To the best of our knowledge, our work is the first that evaluated AS adherence to monitoring protocols in a “real-world” setting using a cohort without age limitations. Our study adds knowledge to the existing literature analyzing how AS patients are actually monitored in clinical practice. Strengths of our data include a long median follow-up period of 8.9 years, allowing for evaluation of real-world AS monitoring patterns across a long interval. Another strength is that the data were collected up until 2022, reflecting the use of AS from its initial adoption to the present, during which its use has exponentially increased.

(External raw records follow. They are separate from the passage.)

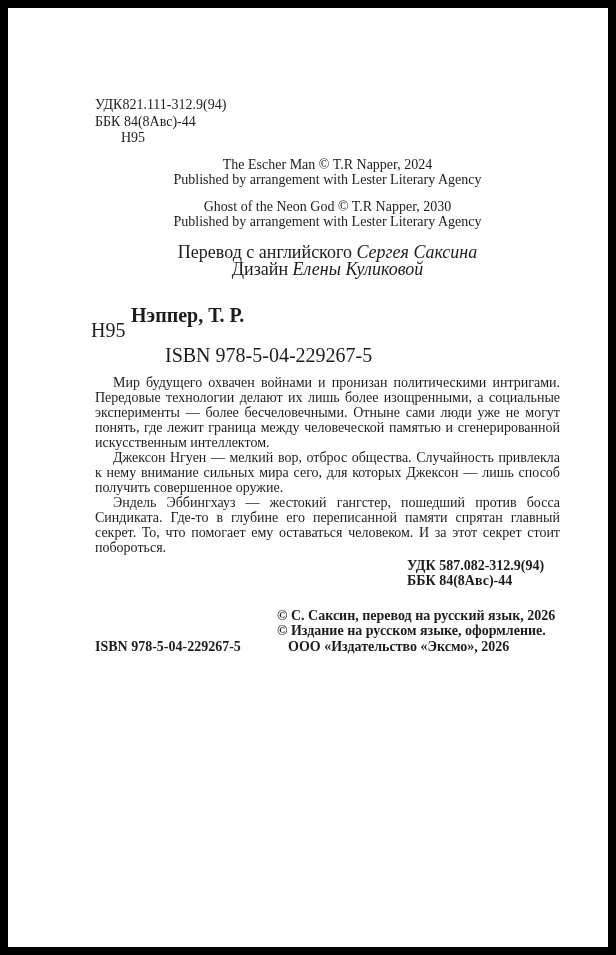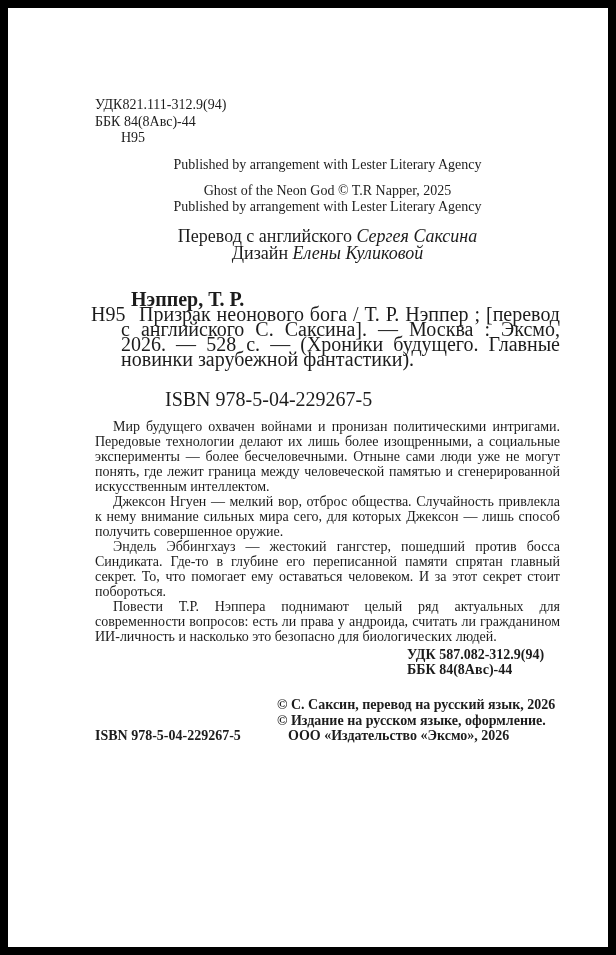--- a/index.html
+++ b/index.html
@@ -82,45 +82,44 @@
     <div class="content">
 
       <div class="top-codes">
         <div>УДК821.111-312.9(94)</div>
         <div>ББК 84(8Авс)-44</div>
         <div class="code-h95">Н95</div>
       </div>
 
 
       <div class="c-en">
+        <div>The Escher Man © T.R Napper, 2024</div>
         <div>Published by arrangement with Lester Literary Agency</div>
       </div>
 
       <div class="c-en c-en2">
-        <div>Ghost of the Neon God © T.R Napper, 2025</div>
+        <div>Ghost of the Neon God © T.R Napper, 2030</div>
         <div>Published by arrangement with Lester Literary Agency</div>
       </div>
 
       <div class="credits">
         <div><span>Перевод с английского </span><i>Сергея Саксина</i></div>
         <div><span>Дизайн </span><i>Елены Куликовой</i></div>
       </div>
 
       <div class="card">
         <div class="card-author">Нэппер, Т. Р.</div>
         <span class="card-code">Н95</span>
-        <p class="card-desc">Призрак неонового бога / Т. Р. Нэппер ; [перевод с английского С. Саксина]. — Москва : Эксмо, 2026. — 528 с. — (Хроники будущего. Главные новинки зарубежной фантастики).</p>
         <div class="card-isbn">ISBN 978-5-04-229267-5</div>
       </div>
 
       <div class="annotation">
         <p>Мир будущего охвачен войнами и пронизан политическими интригами. Передовые технологии делают их лишь более изощренными, а социальные эксперименты — более бесчеловечными. Отныне сами люди уже не могут понять, где лежит граница между человеческой памятью и сгенерированной искусственным интеллектом.</p>
         <p>Джексон Нгуен — мелкий вор, отброс общества. Случайность привлекла к нему внимание сильных мира сего, для которых Джексон — лишь способ получить совершенное оружие.</p>
         <p>Эндель Эббингхауз — жестокий гангстер, пошедший против босса Синдиката. Где-то в глубине его переписанной памяти спрятан главный секрет. То, что помогает ему оставаться человеком. И за этот секрет стоит побороться.</p>
-        <p>Повести Т.Р. Нэппера поднимают целый ряд актуальных для современности вопросов: есть ли права у андроида, считать ли гражданином ИИ-личность и насколько это безопасно для биологических людей.</p>
       </div>
 
       <div class="bottom-codes">
         <div>УДК 587.082-312.9(94)</div>
         <div>ББК 84(8Авс)-44</div>
       </div>
 
       <div class="bottom-block">
         <div class="bottom-right">
           <div>© С. Саксин, перевод на русский язык, 2026</div>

Although our study contributes and adds to the previous literature, it is not without limitations. Our work’s limitations include the retrospective nature of the study. Additionally, unknown confounders might also have affected our observations. A further potential limitation is that our cohort might fail to capture PSA testing performed outside of our health system; this limitation is partially mitigated by the approximately 50 locations within the health system that offer laboratory services. Additionally, some patients might have moved out of our surveillance within our institutions and were consequently lost to follow-up.
Our study represents a significant step in understanding AS adherence to monitoring protocols in a 'real-world' setting. We found substantial deviations from AS monitoring guidelines, particularly in biopsy frequency, which did not seem to compromise PCSM in patients with stable PSA levels. Notably, our findings suggest that strict adherence to guidelines, especially in patients with cT2 at diagnosis, remains crucial.